In most cases, the treatment of catarrhal otitis media is limited to the use of physiotherapy and pharmacotherapy. In this case, the choice of a suitable medication is due to the age of the patient and the prevalence of foci of inflammation. To eliminate infection, i.e. causes of inflammation, use medications of systemic action, such as antibiotics, antiviral agents, etc.

To stop the general and local manifestations of ENT pathology, external drugs are used. For the treatment of otitis media, ear drops and ointments are often used, which have a pronounced analgesic, decongestant and regenerating effect. An integrated approach to resolving the issue provides a quick regression of catarrhal processes and, accordingly, recovery.

Important! In the event of purulent or bloody discharge from the ear, you cannot use ear drops as part of local therapy. If you find such symptoms, you should consult a specialist.

Pediatric therapy

It should be noted that the treatment of catarrhal otitis media in children is somewhat different from the standard treatment regimen for adults. This is especially true for the use of antibacterial drugs and antipyretics. The use of drugs with potent components entails the development of an allergic reaction, secondary immunodeficiency and aplastic anemia.

In the framework of pediatric antibiotic therapy, preference is given to antibiotics of the penicillin series.
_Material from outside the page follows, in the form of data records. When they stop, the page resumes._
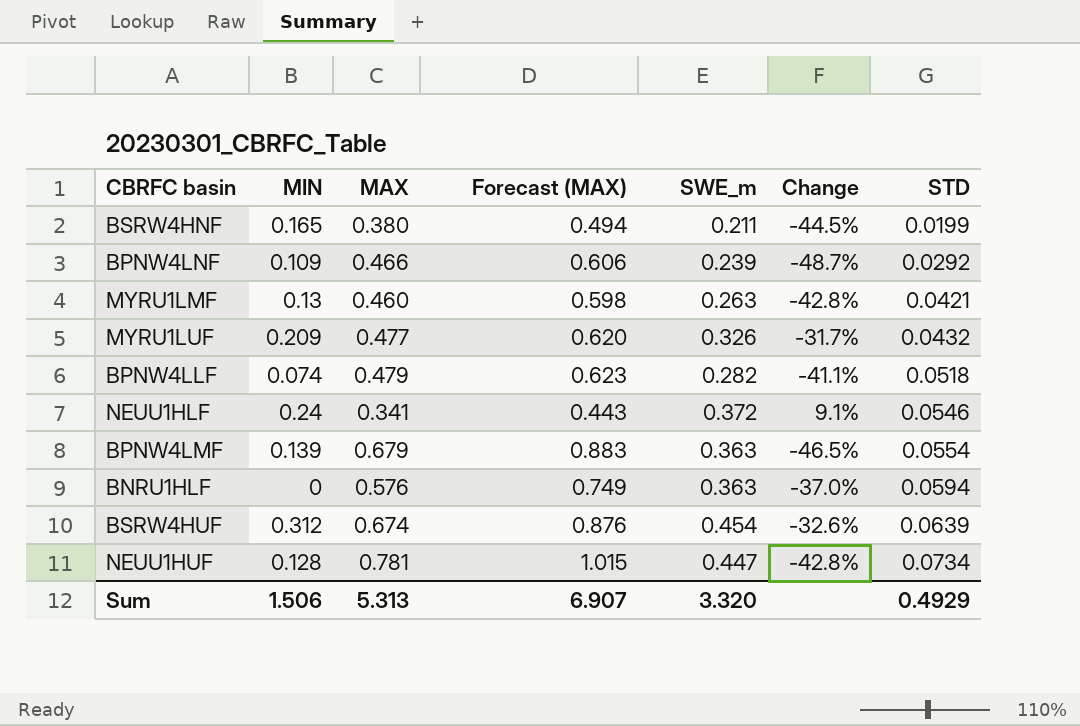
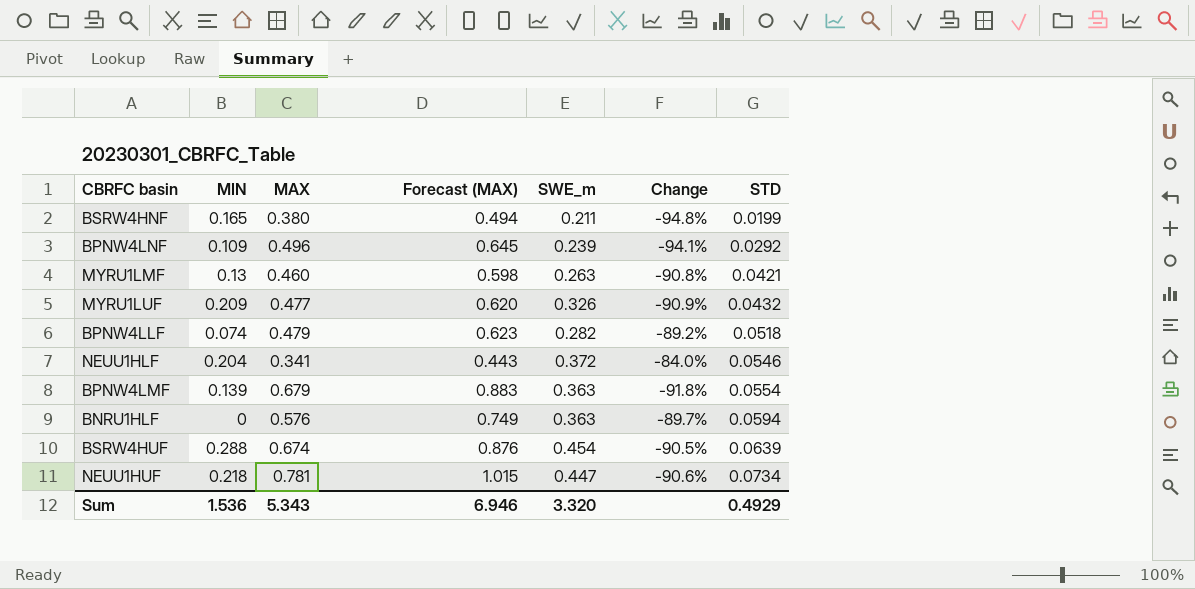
column Change | formula: ([SWE_m] - [MAX]) / [MAX] -> ([STD] - [MAX]) / [MAX]
BPNW4LNF | MAX: 0.466 -> 0.496
BPNW4LNF | Forecast (MAX): 0.606 -> 0.645
NEUU1HLF | MIN: 0.24 -> 0.204
BSRW4HUF | MIN: 0.312 -> 0.288
NEUU1HUF | MIN: 0.128 -> 0.218
Sum | MIN: 1.506 -> 1.536
Sum | MAX: 5.313 -> 5.343
Sum | Forecast (MAX): 6.907 -> 6.946

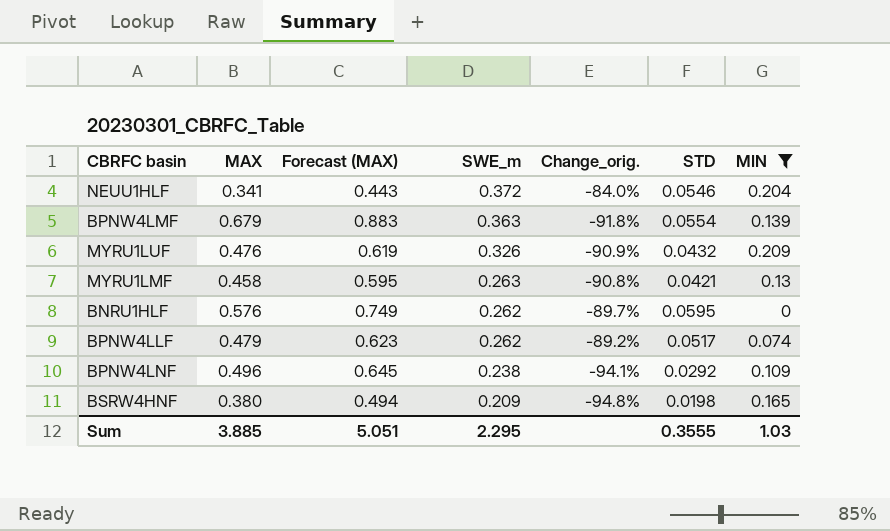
filter: none -> MIN <= 0.209
row order: STD ascending -> SWE_m descending
column name: Change -> Change_orig.
column MIN | position: 2 -> 7
MYRU1LUF | MAX: 0.477 -> 0.476
MYRU1LUF | Forecast (MAX): 0.620 -> 0.619
MYRU1LMF | MAX: 0.460 -> 0.458
MYRU1LMF | Forecast (MAX): 0.598 -> 0.595
BNRU1HLF | SWE_m: 0.363 -> 0.262
BNRU1HLF | STD: 0.0594 -> 0.0595
BPNW4LLF | SWE_m: 0.282 -> 0.262
BPNW4LLF | STD: 0.0518 -> 0.0517
BPNW4LNF | SWE_m: 0.239 -> 0.238
BSRW4HNF | SWE_m: 0.211 -> 0.209
BSRW4HNF | STD: 0.0199 -> 0.0198
Sum | MAX: 5.343 -> 3.885
Sum | Forecast (MAX): 6.946 -> 5.051
Sum | SWE_m: 3.320 -> 2.295
Sum | STD: 0.4929 -> 0.3555
Sum | MIN: 1.536 -> 1.03

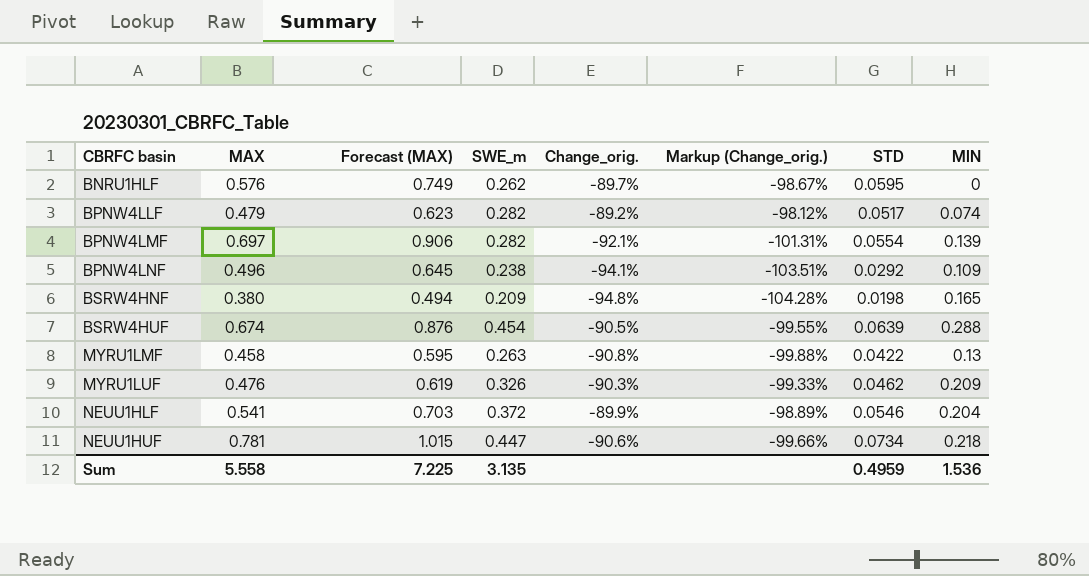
filter: MIN <= 0.209 -> none
row order: SWE_m descending -> CBRFC basin ascending
column Markup (Change_orig.) | formula: none -> [Change_orig.] * 1.1
BPNW4LLF | SWE_m: 0.262 -> 0.282
BPNW4LMF | MAX: 0.679 -> 0.697
BPNW4LMF | Forecast (MAX): 0.883 -> 0.906
BPNW4LMF | SWE_m: 0.363 -> 0.282
BPNW4LMF | Change_orig.: -91.8% -> -92.1%
MYRU1LMF | STD: 0.0421 -> 0.0422
MYRU1LUF | Change_orig.: -90.9% -> -90.3%
MYRU1LUF | STD: 0.0432 -> 0.0462
NEUU1HLF | MAX: 0.341 -> 0.541
NEUU1HLF | Forecast (MAX): 0.443 -> 0.703
NEUU1HLF | Change_orig.: -84.0% -> -89.9%
Sum | MAX: 3.885 -> 5.558
Sum | Forecast (MAX): 5.051 -> 7.225
Sum | SWE_m: 2.295 -> 3.135
Sum | STD: 0.3555 -> 0.4959
Sum | MIN: 1.03 -> 1.536

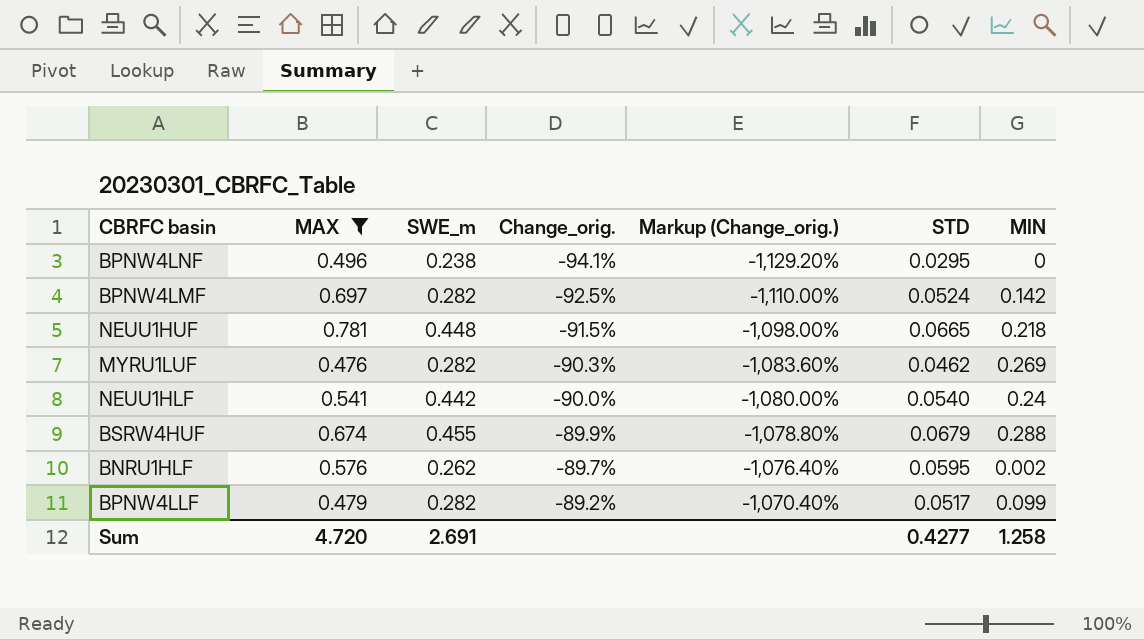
filter: none -> MAX >= 0.476
row order: CBRFC basin ascending -> Change_orig. ascending
column Forecast (MAX) | formula: [MAX] * 1.3 -> none
column Markup (Change_orig.) | formula: [Change_orig.] * 1.1 -> [Change_orig.] * 12
BPNW4LNF | STD: 0.0292 -> 0.0295
BPNW4LNF | MIN: 0.109 -> 0
BPNW4LMF | Change_orig.: -92.1% -> -92.5%
BPNW4LMF | STD: 0.0554 -> 0.0524
BPNW4LMF | MIN: 0.139 -> 0.142
NEUU1HUF | SWE_m: 0.447 -> 0.448
NEUU1HUF | Change_orig.: -90.6% -> -91.5%
NEUU1HUF | STD: 0.0734 -> 0.0665
MYRU1LUF | SWE_m: 0.326 -> 0.282
MYRU1LUF | MIN: 0.209 -> 0.269
NEUU1HLF | SWE_m: 0.372 -> 0.442
NEUU1HLF | Change_orig.: -89.9% -> -90.0%
NEUU1HLF | STD: 0.0546 -> 0.0540
NEUU1HLF | MIN: 0.204 -> 0.24
BSRW4HUF | SWE_m: 0.454 -> 0.455
BSRW4HUF | Change_orig.: -90.5% -> -89.9%
BSRW4HUF | STD: 0.0639 -> 0.0679
BNRU1HLF | MIN: 0 -> 0.002
BPNW4LLF | MIN: 0.074 -> 0.099
Sum | MAX: 5.558 -> 4.720
Sum | SWE_m: 3.135 -> 2.691
Sum | STD: 0.4959 -> 0.4277
Sum | MIN: 1.536 -> 1.258

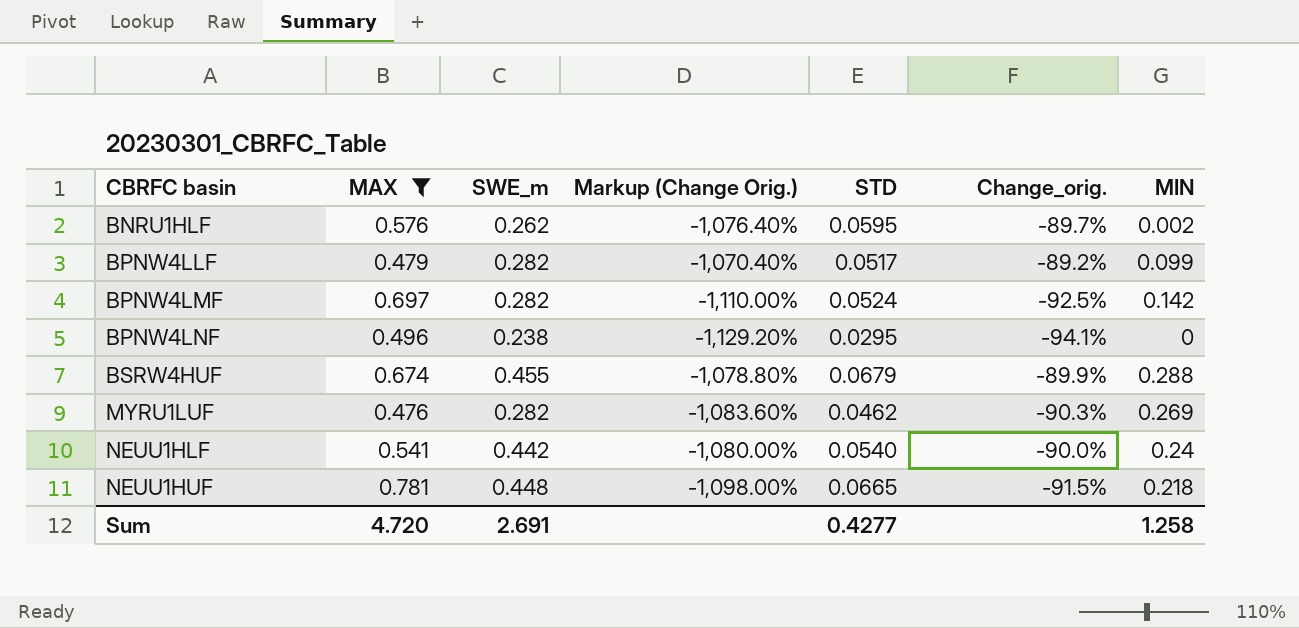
row order: Change_orig. ascending -> CBRFC basin ascending
column name: Markup (Change_orig.) -> Markup (Change Orig.)
column Change_orig. | position: 4 -> 6

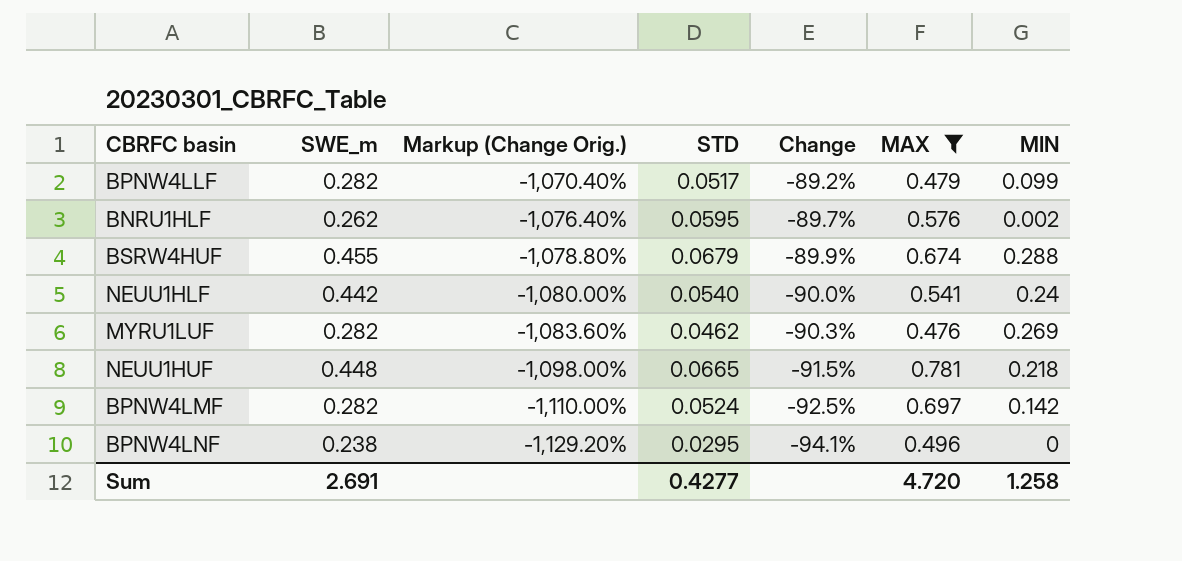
row order: CBRFC basin ascending -> Markup (Change Orig.) descending
column name: Change_orig. -> Change
column MAX | position: 2 -> 6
In case of their ineffectiveness, macrolides and drugs of the cephalosporin series are used. Of all types of antimicrobial agents, they are less toxic, therefore they do not lead to sensitization, dysfunction of the detoxification organs and toxic poisoning of the body.
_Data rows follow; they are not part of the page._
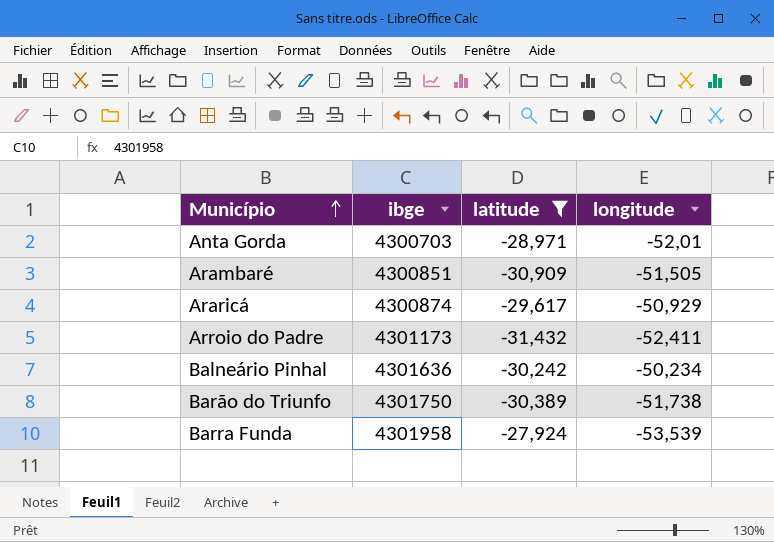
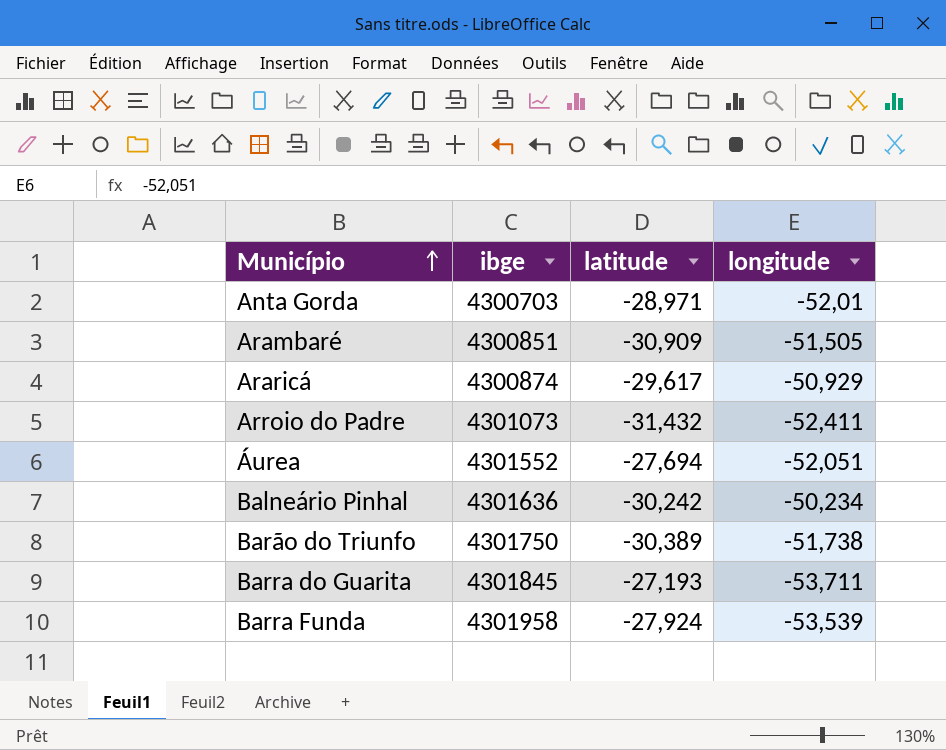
filter: latitude <= -27,924 -> none
Arroio do Padre | ibge: 4301173 -> 4301073

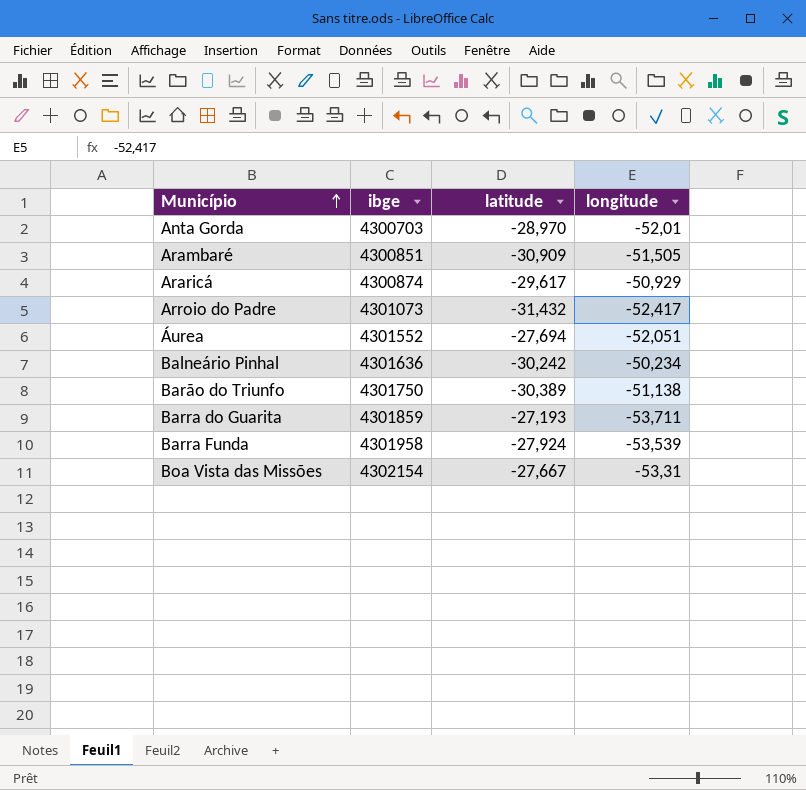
Anta Gorda | latitude: -28,971 -> -28,970
Arroio do Padre | longitude: -52,411 -> -52,417
Barão do Triunfo | longitude: -51,738 -> -51,138
Barra do Guarita | ibge: 4301845 -> 4301859
row Boa Vista das Missões: none -> 4302154 | -27,667 | -53,31

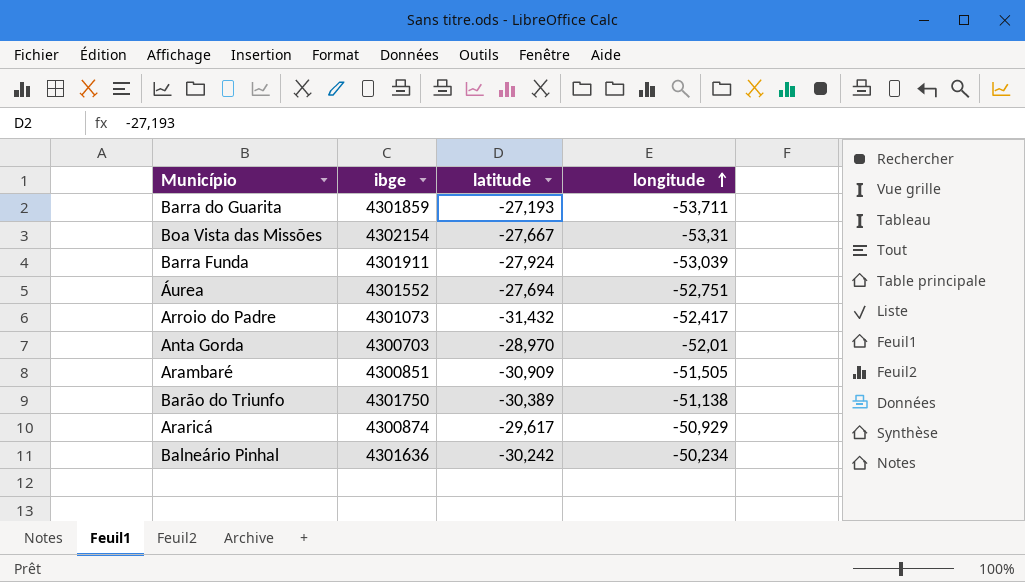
row order: Município ascending -> longitude ascending
Barra Funda | ibge: 4301958 -> 4301911
Barra Funda | longitude: -53,539 -> -53,039
Áurea | longitude: -52,051 -> -52,751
Direct indications for the use of antibiotics in the treatment of otitis media in children are:

  • purulent discharge from the ears;
  • heat;
  • ineffectiveness of antiviral agents.

Important! It is undesirable to use antibacterial drugs in pediatric therapy for the treatment of patients under the age of two.

Drug therapy

To prevent the formation of purulent masses inside the ear cavity, treatment of catarrhal otitis media in adults should be started when the first signs of the disease are detected. To eliminate the pathogenic flora and associated symptoms, the following types of drugs are used:

  • vasoconstrictor nasal drops ("Sanorin", Galazolin ") - eliminate the swelling of the mucous membranes by reducing vascular permeability;
  • antibiotics ("Amoxiclav", "Collargol") - kill pathogenic bacteria, which leads to detoxification of the body and relieve symptoms;
  • glucocorticosteroids (Decadron, Esacinon) - relieve inflammation, thereby eliminating tissue edema and normalizing the drainage function of the Eustachian tube;
  • ear drops (Otipax, Polydexa) - relieve pain and prevent the spread of inflammation foci to adjacent tissues;
  • thermal procedures (blue lamp, heating pad) - stimulate the production of lymphocytes, which leads to an increase in local immunity;
  • antipyretics (Nurofen, Paracetamol) - reduce high body temperature, thereby eliminating the symptoms of general malaise.

In the process of treating catarrhal otitis media in children, the following drugs should not be used:

  • semi-alcohol compresses;
  • wax suppositories;
  • alcohol drops.

The use of drugs based on boric alcohol and chloramphenicol leads to disturbances in the work of hearing analyzers and spatial orientation, which is fraught with deafness and impaired coordination of movements.